Hunt for the word "ipynb" across the entries below, copying each line that holds it.

Raw data
>>>
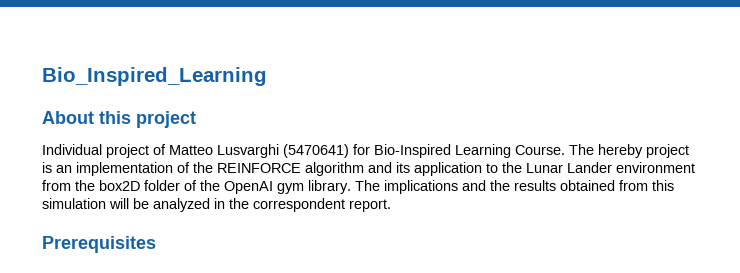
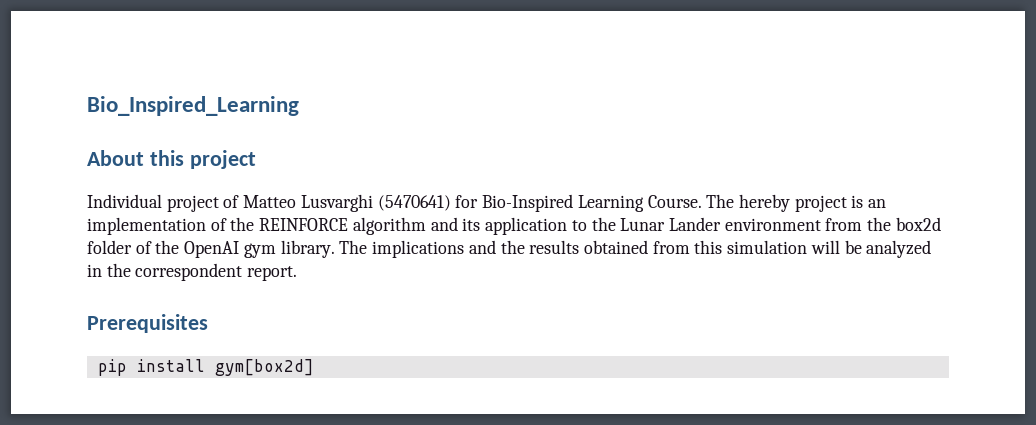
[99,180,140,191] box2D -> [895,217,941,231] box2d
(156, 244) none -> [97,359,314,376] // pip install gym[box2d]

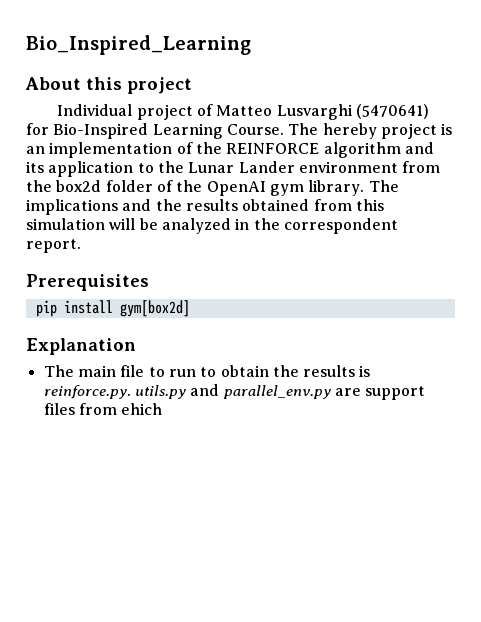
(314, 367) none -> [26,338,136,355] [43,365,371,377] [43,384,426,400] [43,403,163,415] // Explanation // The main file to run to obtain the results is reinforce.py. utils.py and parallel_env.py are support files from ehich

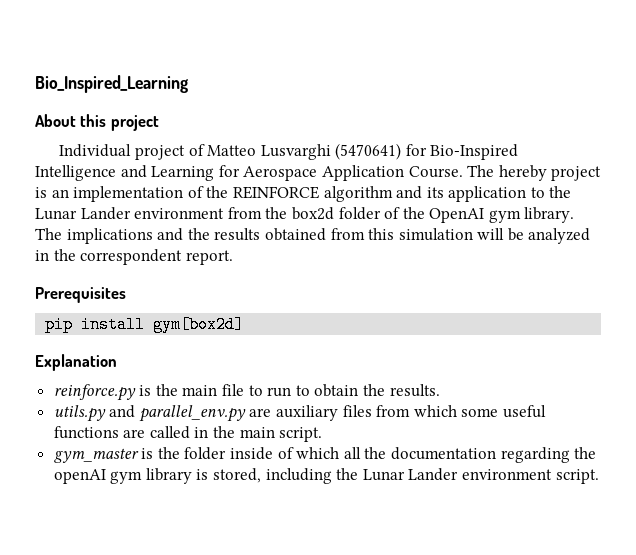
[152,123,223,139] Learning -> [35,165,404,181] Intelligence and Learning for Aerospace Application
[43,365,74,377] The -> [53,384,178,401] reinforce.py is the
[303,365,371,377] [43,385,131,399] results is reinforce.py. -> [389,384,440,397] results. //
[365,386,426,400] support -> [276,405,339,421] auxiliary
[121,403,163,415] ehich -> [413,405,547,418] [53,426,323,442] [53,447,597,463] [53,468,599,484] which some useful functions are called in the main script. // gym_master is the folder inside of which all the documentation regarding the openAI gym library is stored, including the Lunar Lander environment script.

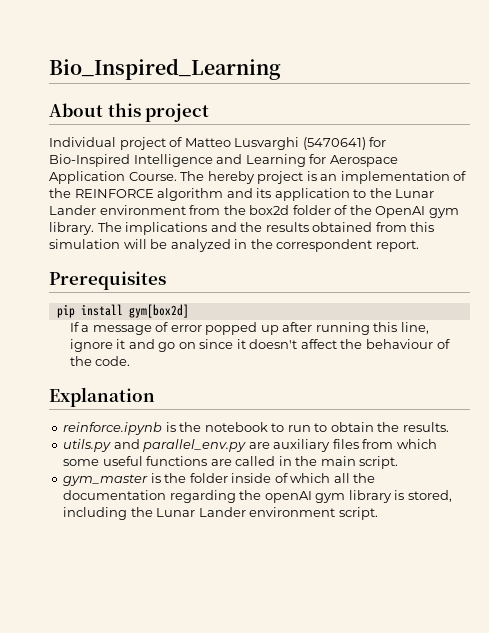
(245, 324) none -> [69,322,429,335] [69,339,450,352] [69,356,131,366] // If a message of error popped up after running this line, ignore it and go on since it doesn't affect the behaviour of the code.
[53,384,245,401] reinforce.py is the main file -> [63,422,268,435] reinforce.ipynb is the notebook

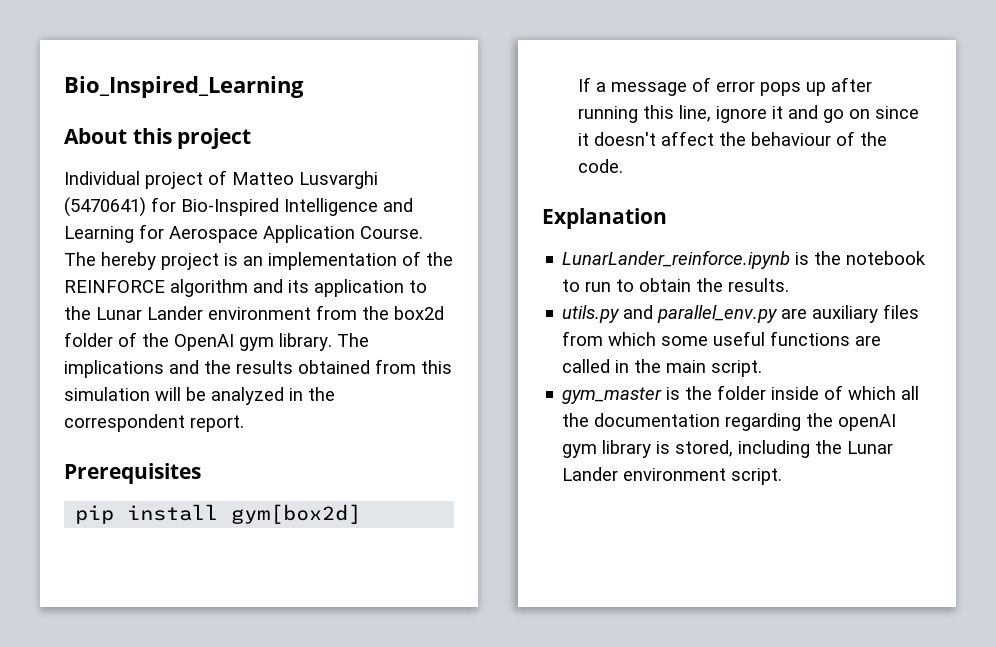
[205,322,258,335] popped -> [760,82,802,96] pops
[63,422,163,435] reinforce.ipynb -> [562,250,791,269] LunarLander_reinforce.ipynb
<<<
>>>
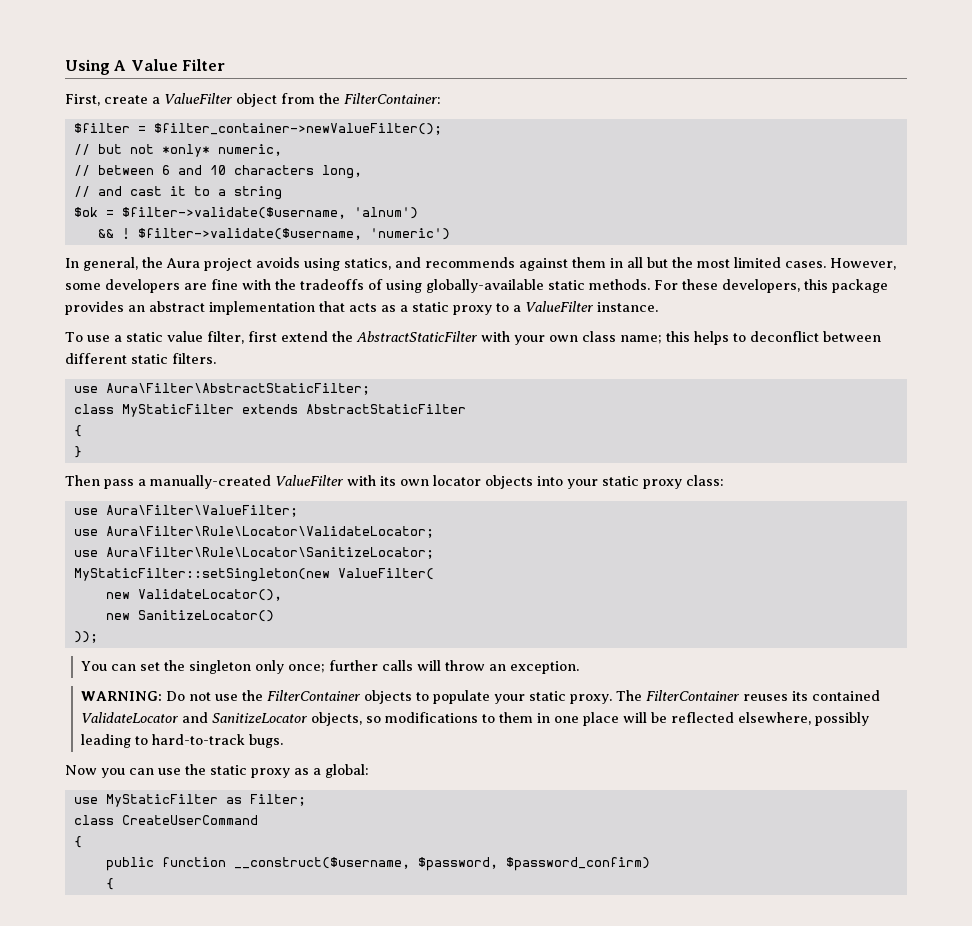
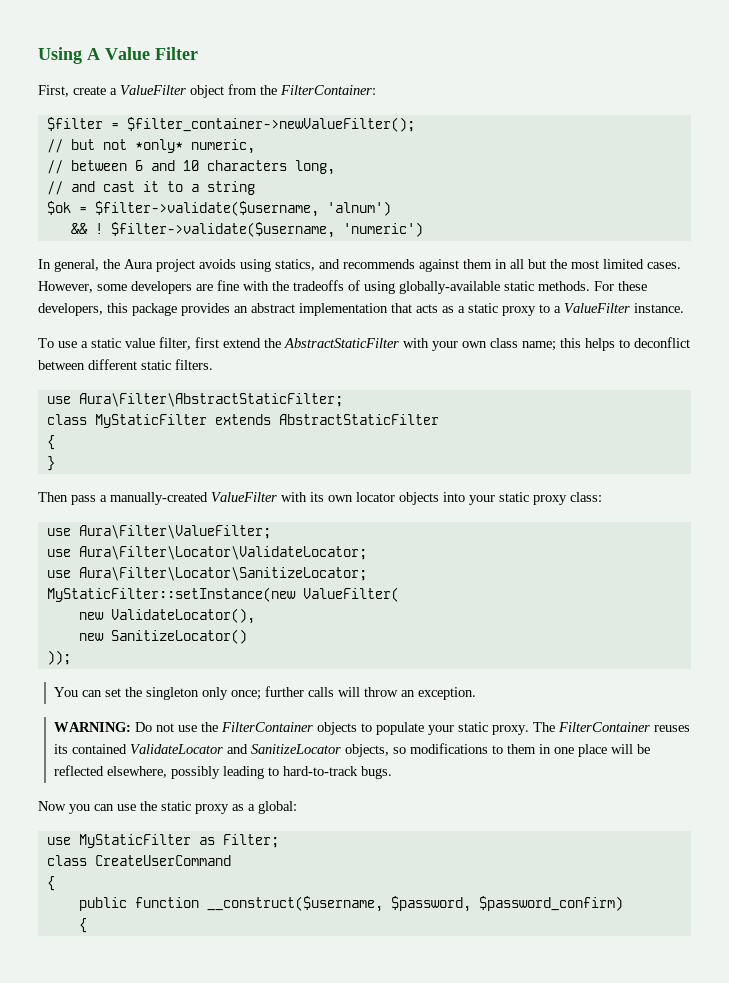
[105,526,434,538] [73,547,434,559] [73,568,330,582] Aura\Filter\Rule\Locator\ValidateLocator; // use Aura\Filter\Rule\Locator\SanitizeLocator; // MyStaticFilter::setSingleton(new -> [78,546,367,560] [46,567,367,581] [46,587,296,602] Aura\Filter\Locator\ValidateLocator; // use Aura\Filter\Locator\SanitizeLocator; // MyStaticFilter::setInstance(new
<<<
Written answer
[53,384,245,401] reinforce.py is the main file -> [63,422,268,435] reinforce.ipynb is the notebook
[63,422,163,435] reinforce.ipynb -> [562,250,791,269] LunarLander_reinforce.ipynb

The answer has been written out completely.